Before tossing an unbiased coin the probability is 1/2. When we toss it, that probability changes. The environment during the toss continues to change that probability. Finally, the surface where the coin lands also changes the probability completely.

The coin toss is an example where information exists that determines probability and outcomes, not like QM. Even if UP exists and QM is probabilistic, the evolution of probability and state in QM is deterministic.

I don't think this is true. I believe robotic machines have been developed which can flip coins such that one side is more likely to land up than the other. So at the very least, the process by which the coin is flipped has something to do with the probability. And that process is not intrinsic to the coin.
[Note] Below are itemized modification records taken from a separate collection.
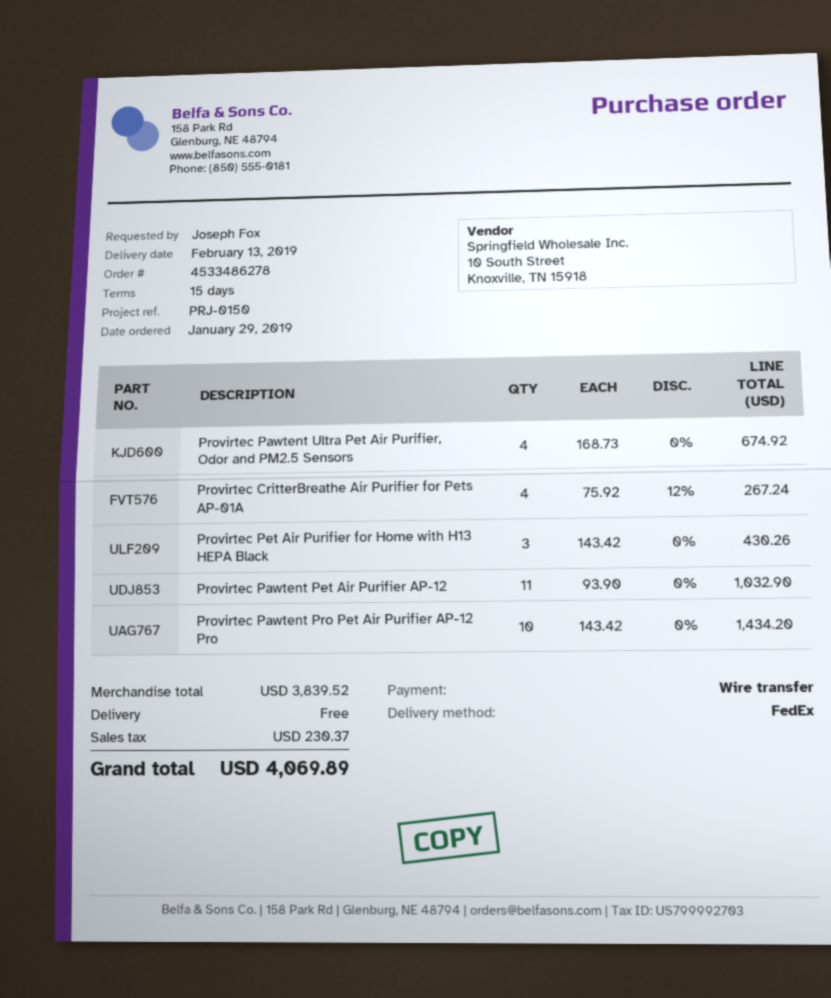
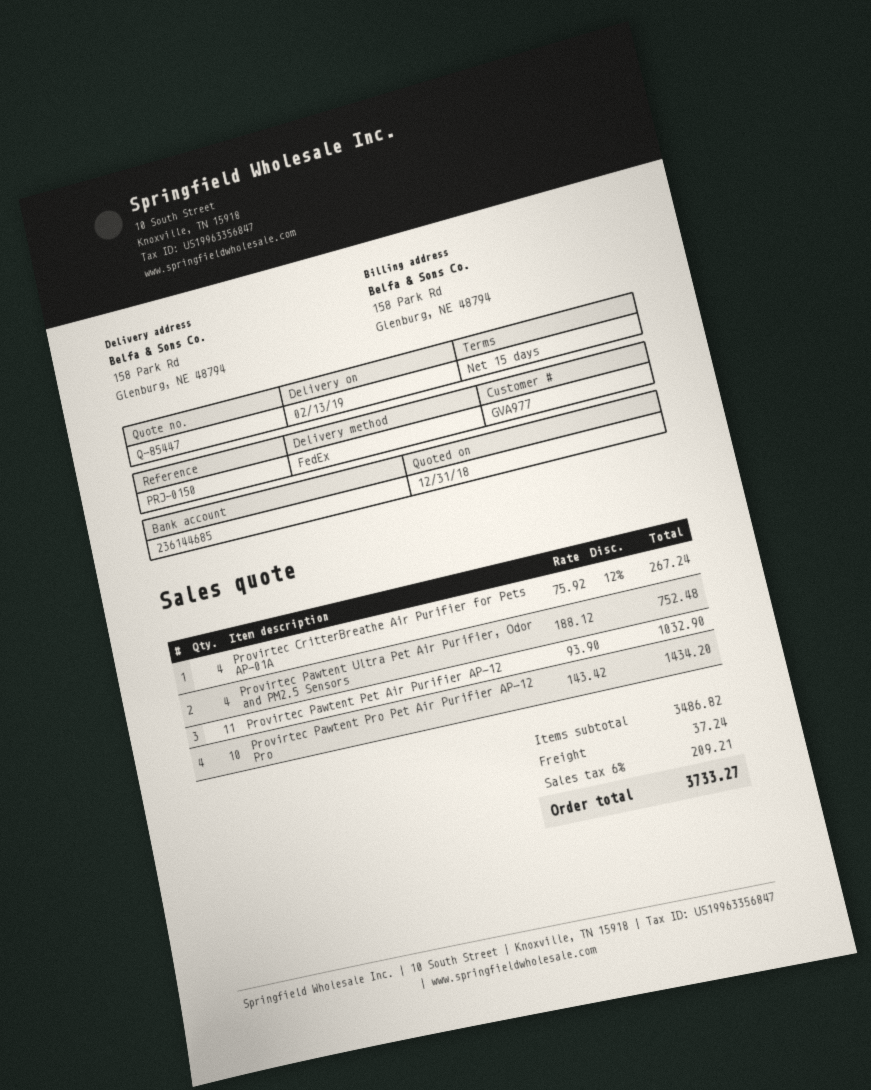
Provirtec Pawtent Ultra Pet Air Purifier, Odor and PM2.5 Sensors: 4 x 168.73 = 674.92 -> 4 x 188.12 = 752.48
Provirtec Pet Air Purifier for Home with H13 HEPA Black: 3 x 143.42 = 430.26 -> none
subtotal: 3839.52 -> 3486.82
shipping: 0.00 -> 37.24
tax: 230.37 -> 209.21
total: 4069.89 -> 3733.27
Yes, but my point was that if you don't know or control the details of the environment, then the probability remains 1/2. And this probability is explained by the symmetric shape of the coin itself, even though there is nothing random about the coin itself. Probability and randomness are different things. To determine probability you have to know something, e.g., that the coin has a symmetric shape (i.e. that it is unbiased), or the wave function of the atom. But this by itself does not yet lead to randomness, the randomness requires something unpredictable. In the case of coin, it is quite clear that unpredictability is related to unknown data, related to environment and initial conditions of the coin (the coin initial conditions are not encoded in its shape). In the quantum case it is not so obvious where the randomness comes from, but given the empirical fact that simple quantum systems isolated from the environment do not show random behavior (instead, they obey deterministic unitary evolution), it strongly suggests that randomness in QM might have origin in unknown details of the environment. We do not have a proof that it is true so one might be skeptical, but given that such an explanation of randomness is similar to that in classical physics, it surprises me that more physicists don't find it at least intuitive.

Or to summarize:
- Computing probability is one thing, explaining randomness is another.
- Computing probability requires knowledge of something, explaining randomness requires unpredictability of something.
- The empirical fact that isolated quantum systems do not show randomness indicates that randomness in QM could be related to unpredictability of the environment.

 

[PeroK]

- The empirical fact that isolated quantum systems do not show randomness indicates that randomness in QM could be related to unpredictability of the environment.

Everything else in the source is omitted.